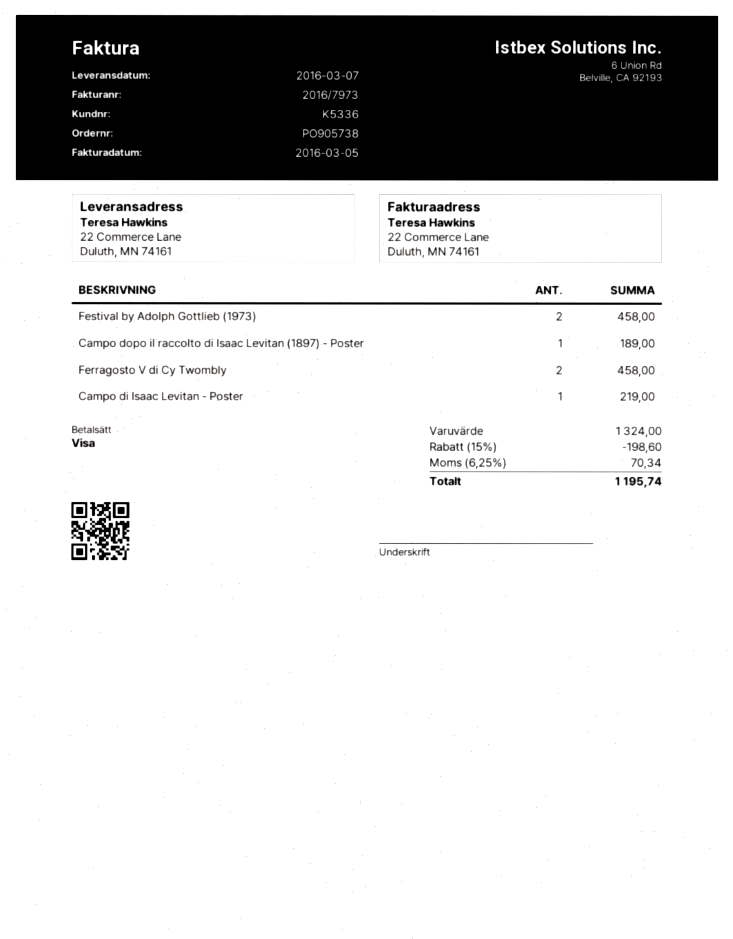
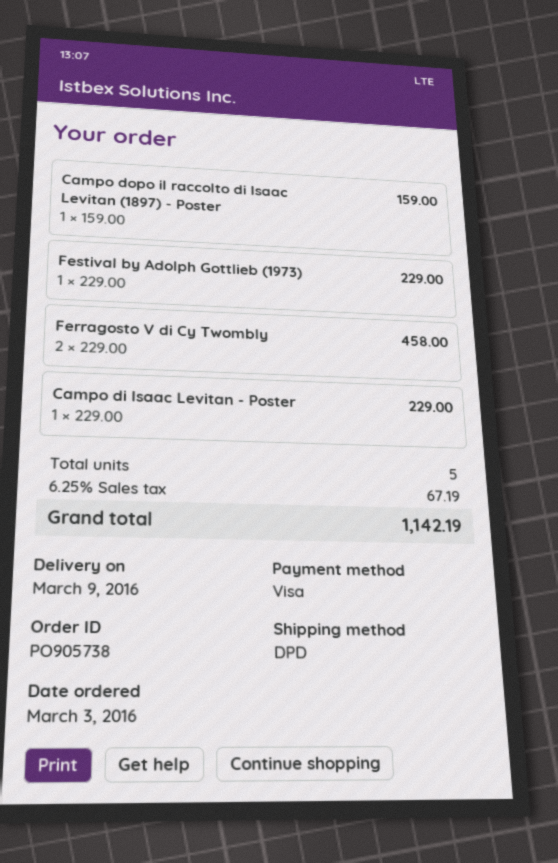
delivery date: 2016-03-07 -> 2016-03-09
Festival by Adolph Gottlieb (1973): 2 for 458.00 -> 1 for 229.00
Campo dopo il raccolto di Isaac Levitan (1897) - Poster: 1 for 189.00 -> 1 for 159.00
Campo di Isaac Levitan - Poster: 1 for 219.00 -> 1 for 229.00
discount: 15% = 198.60 -> none
tax: 6.25% = 70.34 -> 6.25% = 67.19
total: 1195.74 -> 1142.19

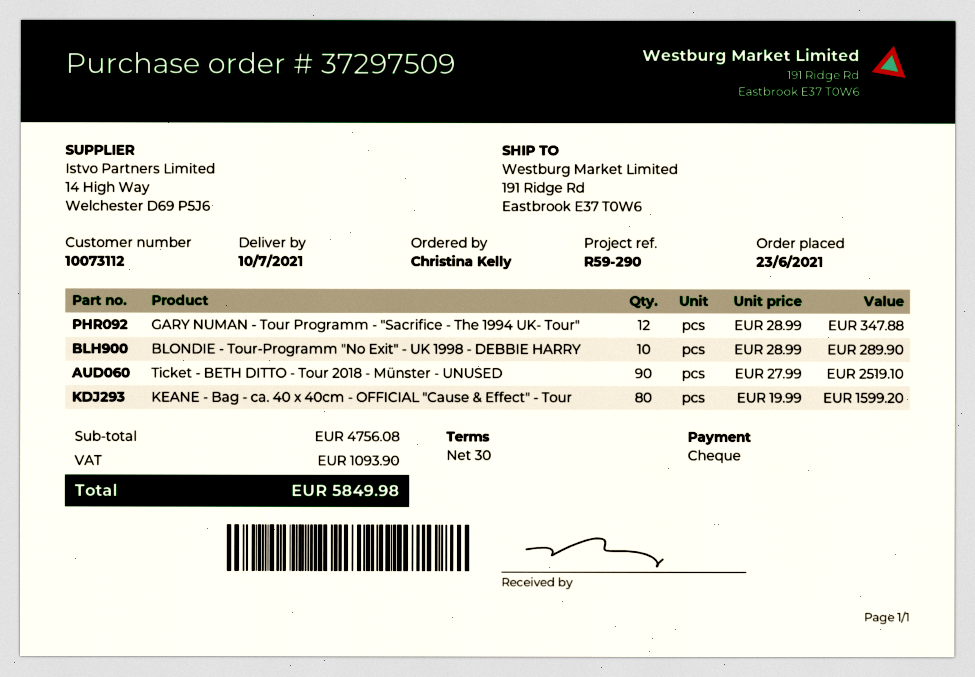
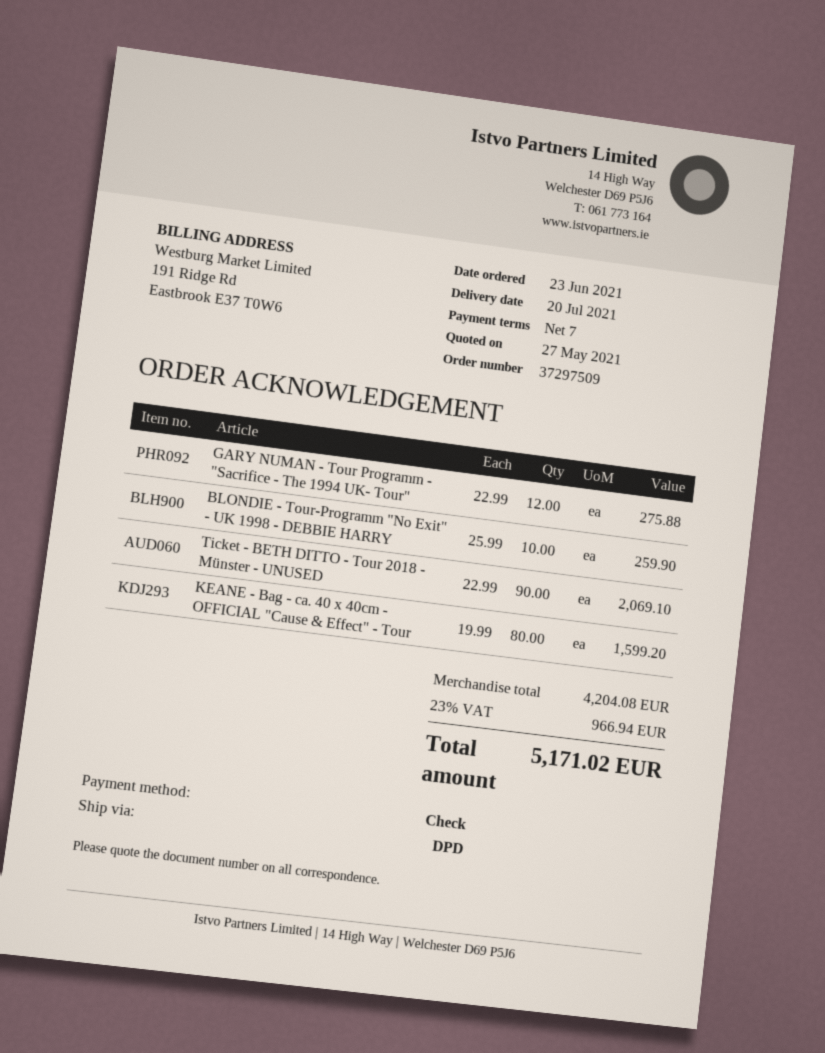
delivery date: 2021-07-10 -> 2021-07-20
payment terms: 30 days -> 7 days
GARY NUMAN - Tour Programm - "Sacrifice - The 1994 UK- Tour": 12 x 28.99 = 347.88 -> 12 x 22.99 = 275.88
BLONDIE - Tour-Programm "No Exit" - UK 1998 - DEBBIE HARRY: 10 x 28.99 = 289.90 -> 10 x 25.99 = 259.90
Ticket - BETH DITTO - Tour 2018 - Münster - UNUSED: 90 x 27.99 = 2519.10 -> 90 x 22.99 = 2069.10
subtotal: 4756.08 -> 4204.08
tax: 1093.90 -> 966.94
total: 5849.98 -> 5171.02

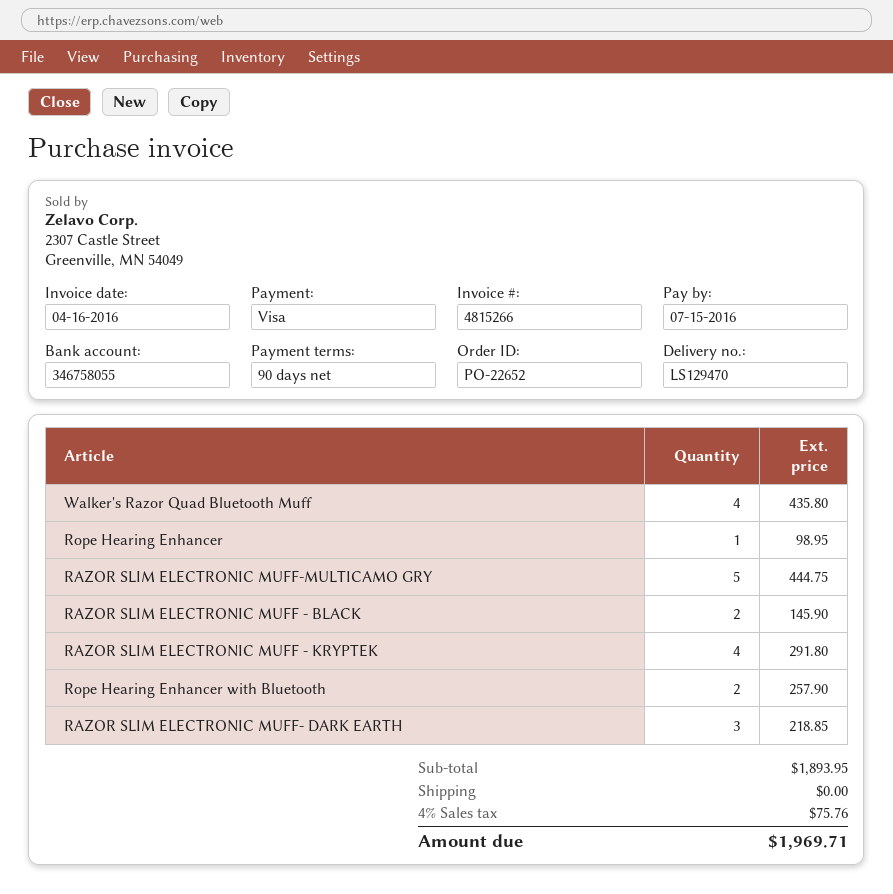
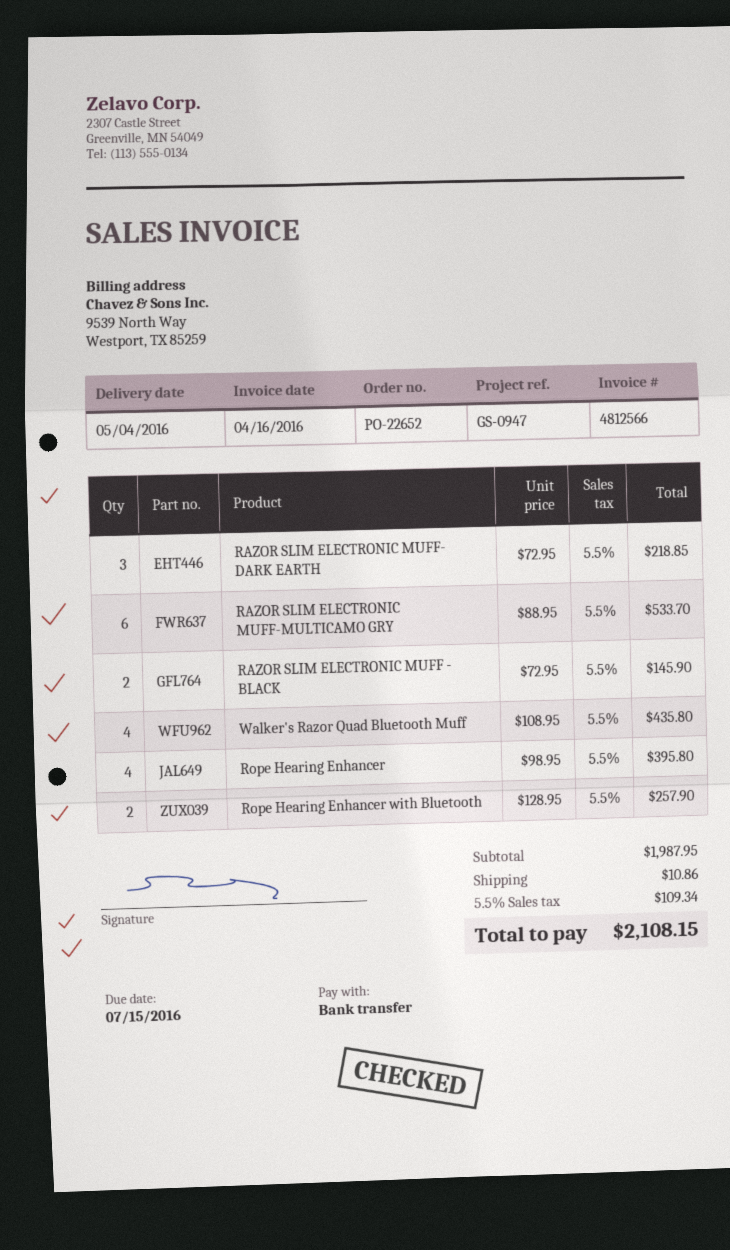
invoice number: 4815266 -> 4812566
payment method: Visa -> bank transfer
Rope Hearing Enhancer: 1 for 98.95 -> 4 for 395.80
RAZOR SLIM ELECTRONIC MUFF-MULTICAMO GRY: 5 for 444.75 -> 6 for 533.70
RAZOR SLIM ELECTRONIC MUFF - KRYPTEK: 4 for 291.80 -> none
subtotal: 1893.95 -> 1987.95
shipping: 0.00 -> 10.86
tax: 4% = 75.76 -> 5.5% = 109.34
total: 1969.71 -> 2108.15

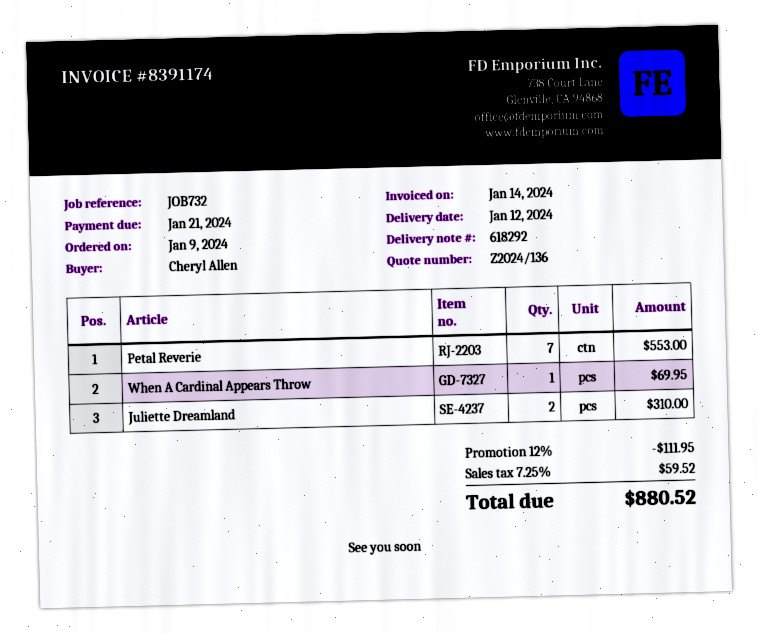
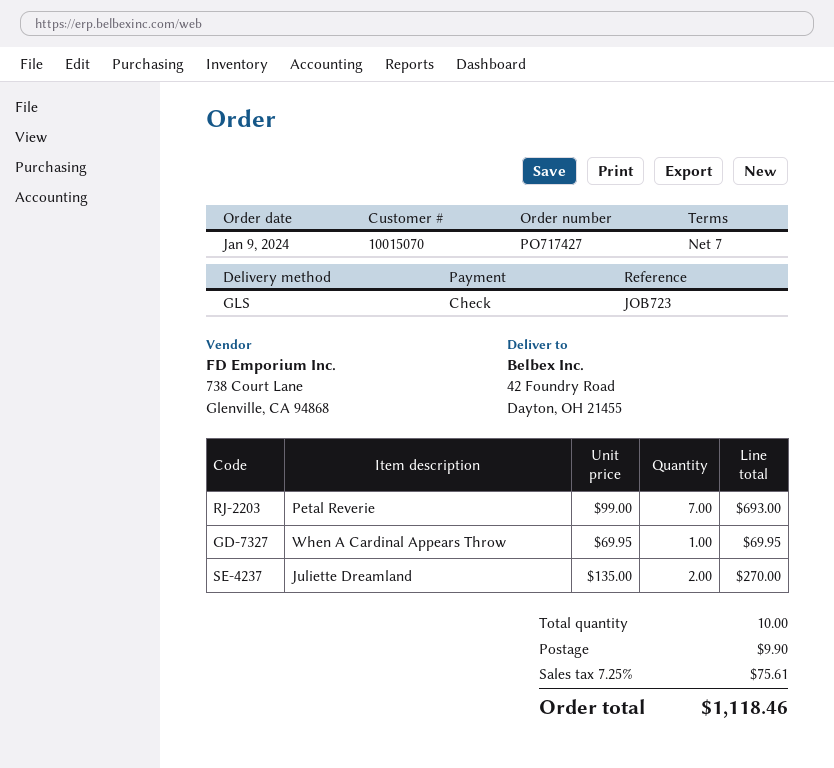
reference: JOB732 -> JOB723
Petal Reverie: 7 for 553.00 -> 7 for 693.00
Juliette Dreamland: 2 for 310.00 -> 2 for 270.00
discount: 12% = 111.95 -> none
shipping: none -> 9.90
tax: 7.25% = 59.52 -> 7.25% = 75.61
total: 880.52 -> 1118.46

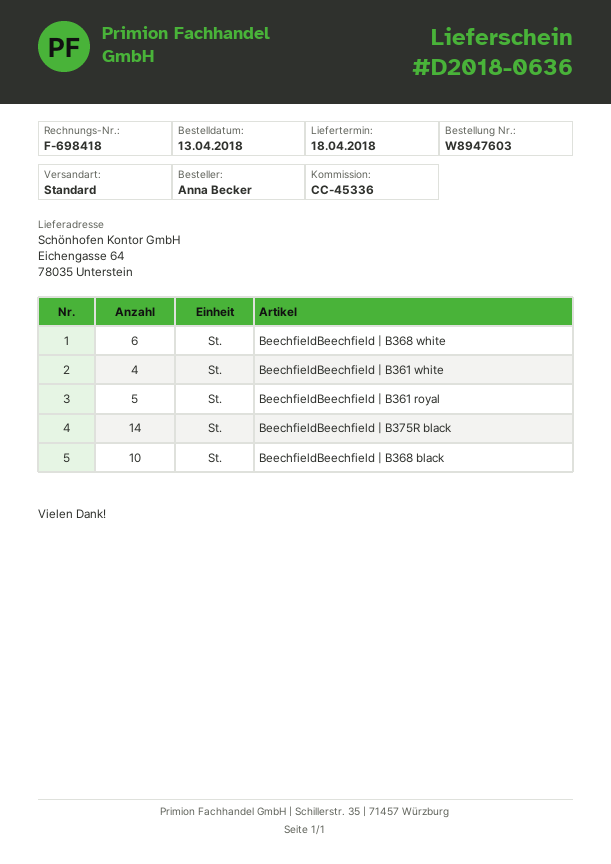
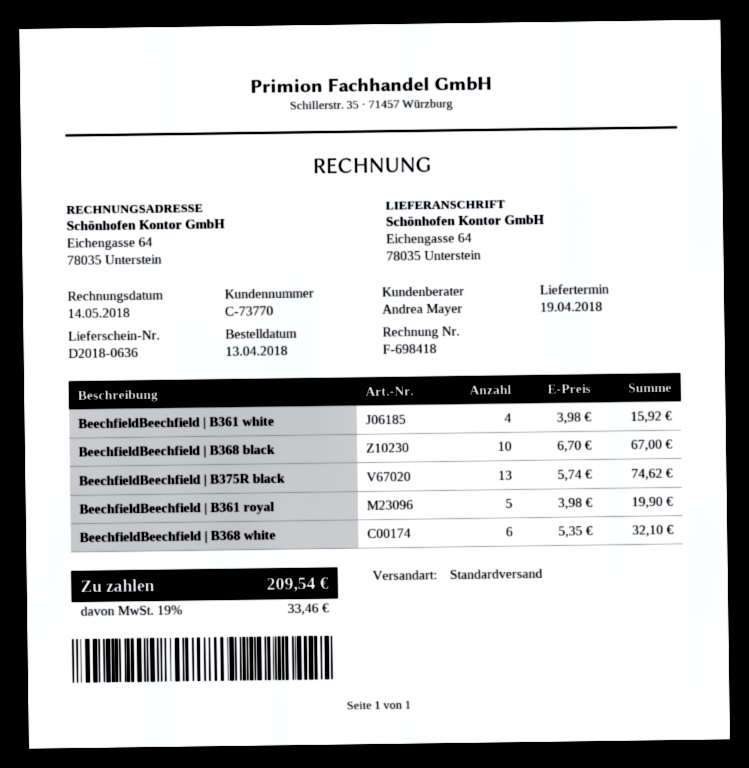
delivery date: 2018-04-18 -> 2018-04-19
BeechfieldBeechfield | B375R black: 14 -> 13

★ ★ ★ ★

Exercise description —
Pull every line with the word "shipping" from the data.

Answer —
shipping: 0.00 -> 10.86
shipping: none -> 9.90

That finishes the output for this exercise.